[WHAT THIS TASK INVOLVES]:
Go through the records below line by line, counting those that contain the word "list"; answer with the count only.

[[ SUPPLIED MATERIAL open ]]

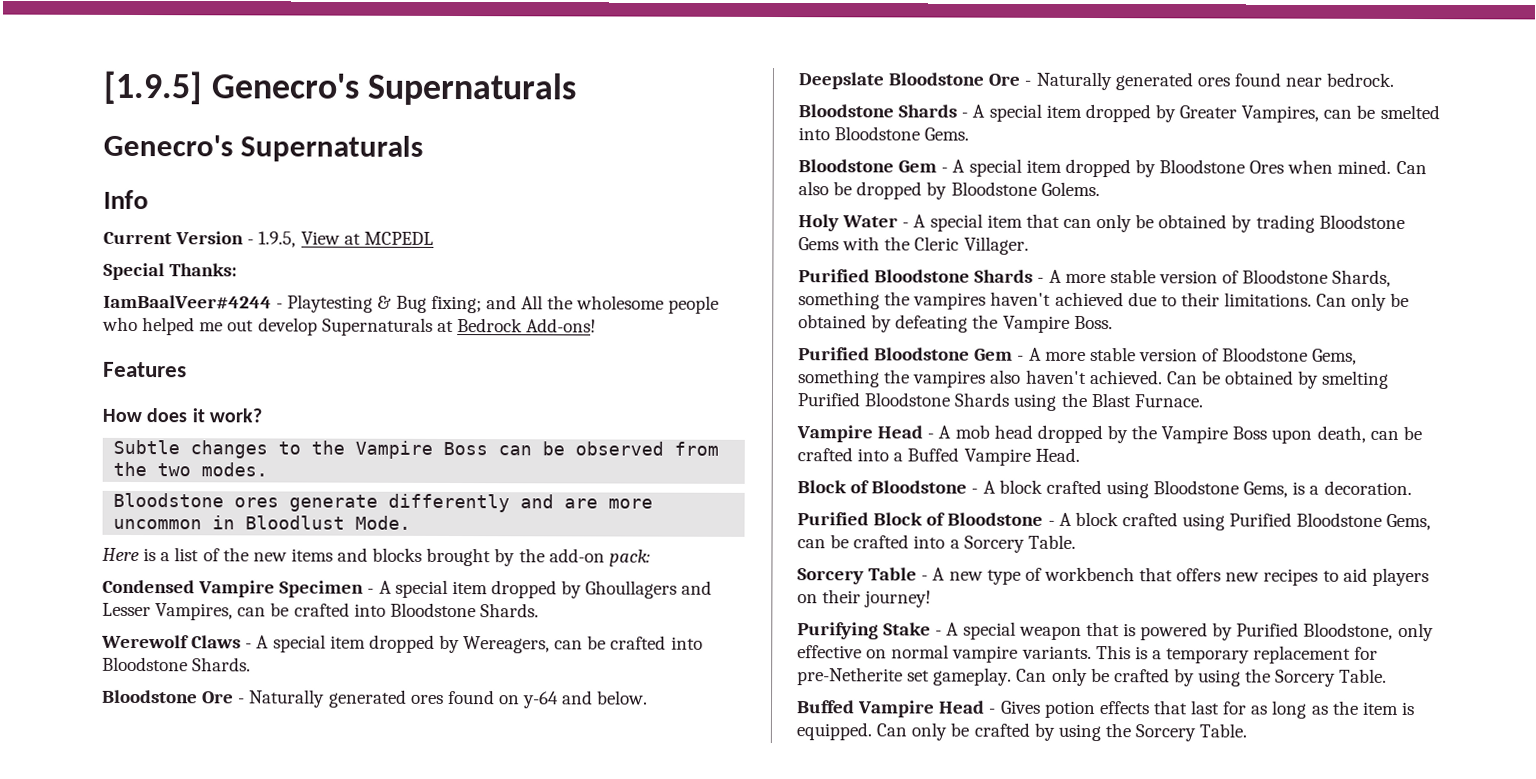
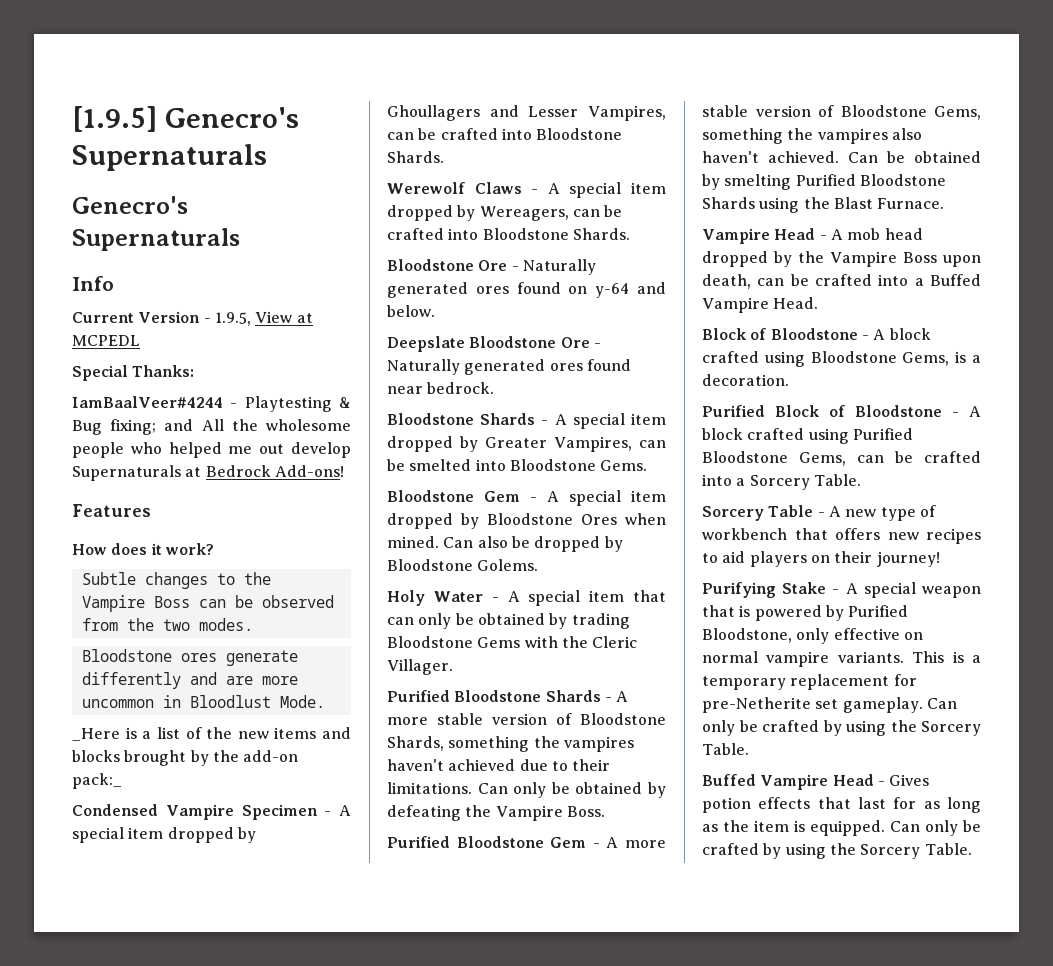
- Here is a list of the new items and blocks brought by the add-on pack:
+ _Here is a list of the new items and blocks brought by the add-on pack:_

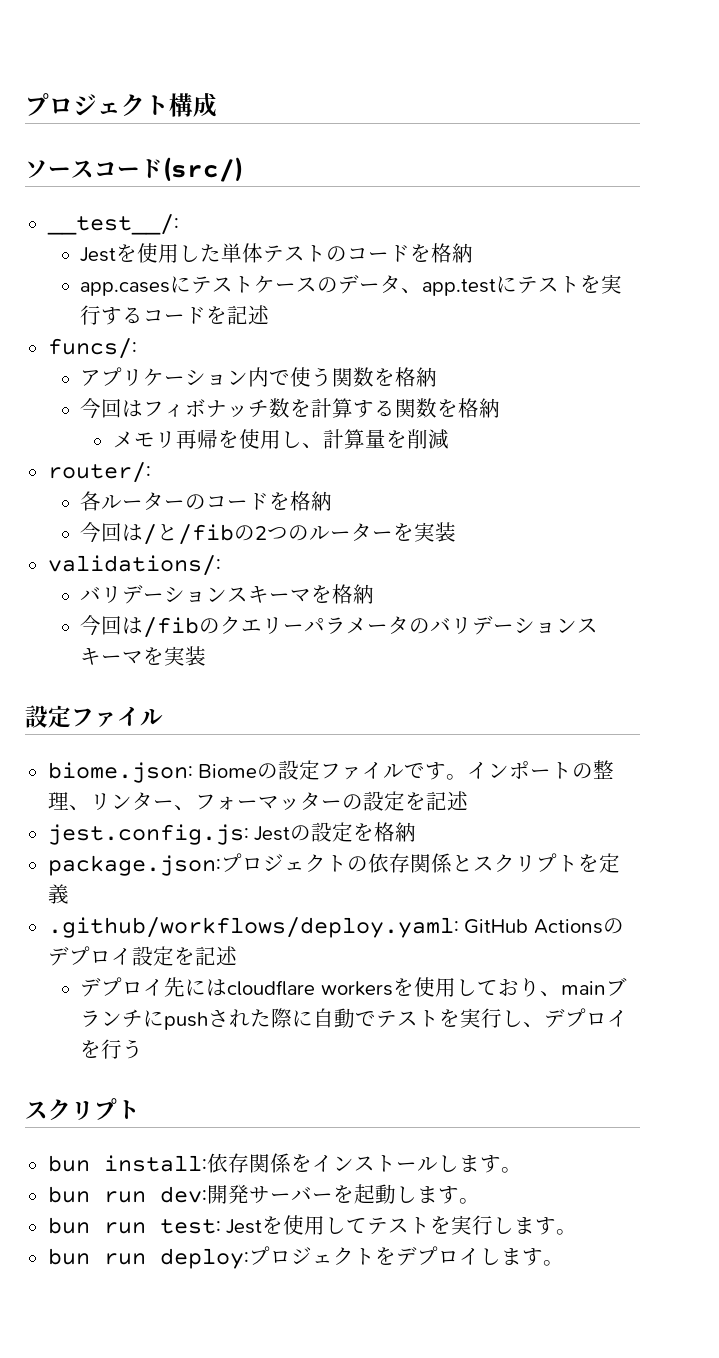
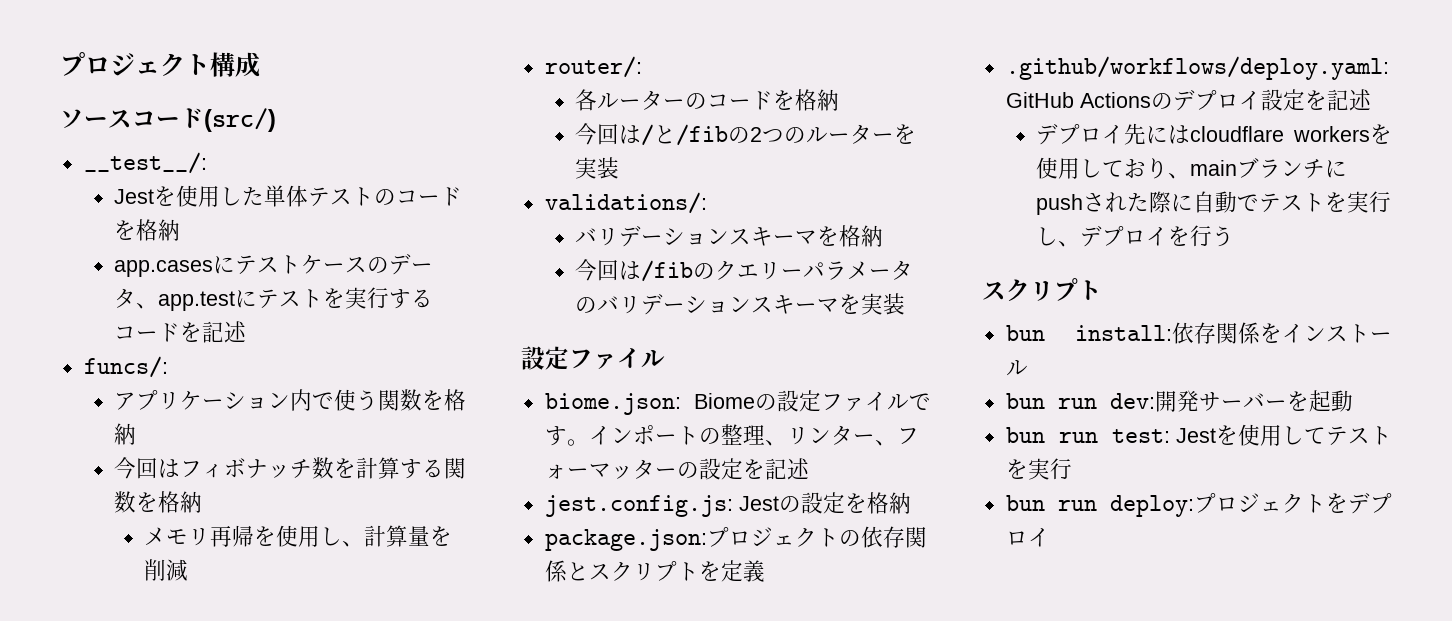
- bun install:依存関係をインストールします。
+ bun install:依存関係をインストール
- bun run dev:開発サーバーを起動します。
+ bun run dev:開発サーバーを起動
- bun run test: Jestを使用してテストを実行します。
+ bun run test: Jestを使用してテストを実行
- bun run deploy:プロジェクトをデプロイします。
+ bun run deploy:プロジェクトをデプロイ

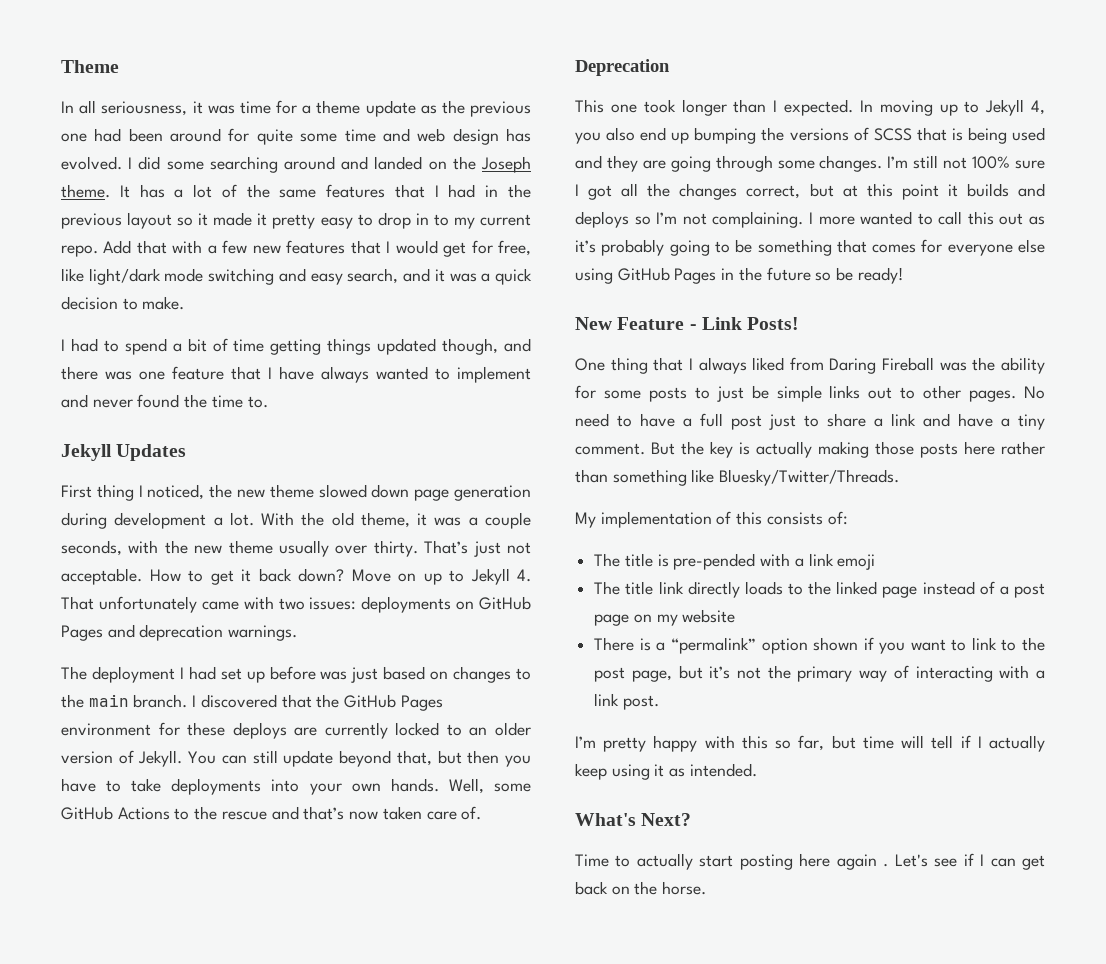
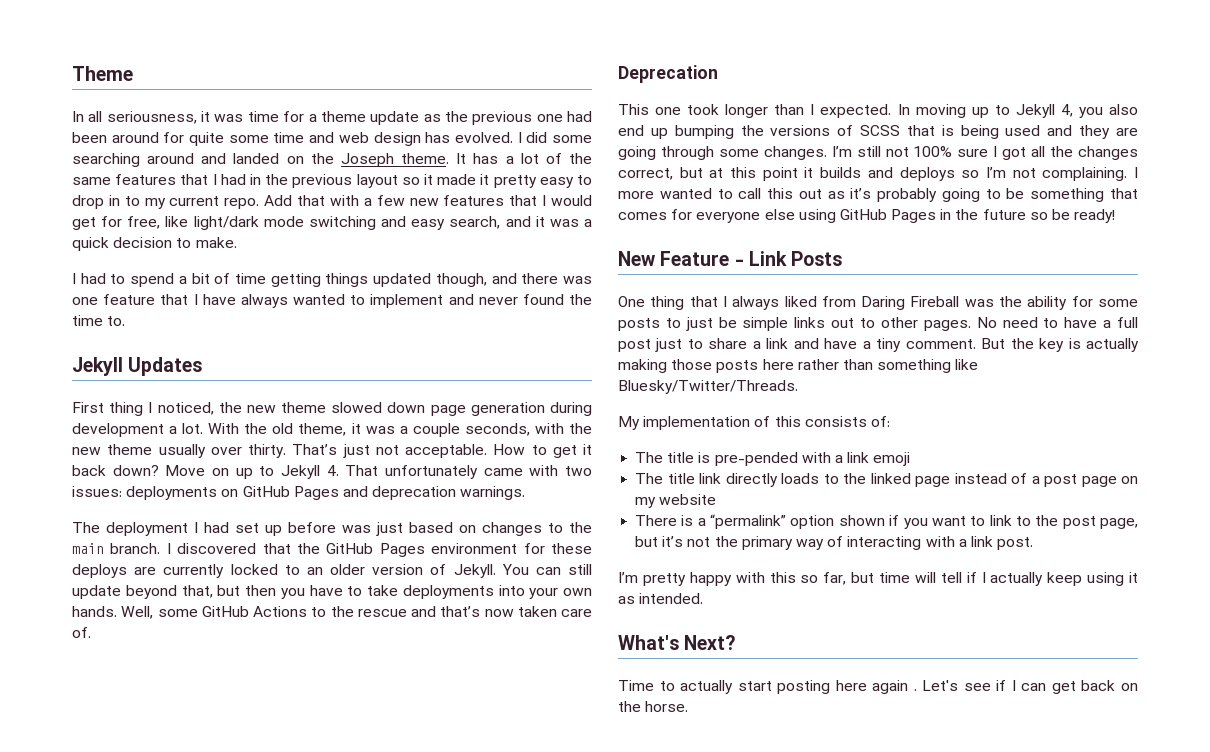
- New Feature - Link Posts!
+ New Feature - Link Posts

[[ SUPPLIED MATERIAL closed ]]

[OUTPUT OF THE EXERCISE]:
2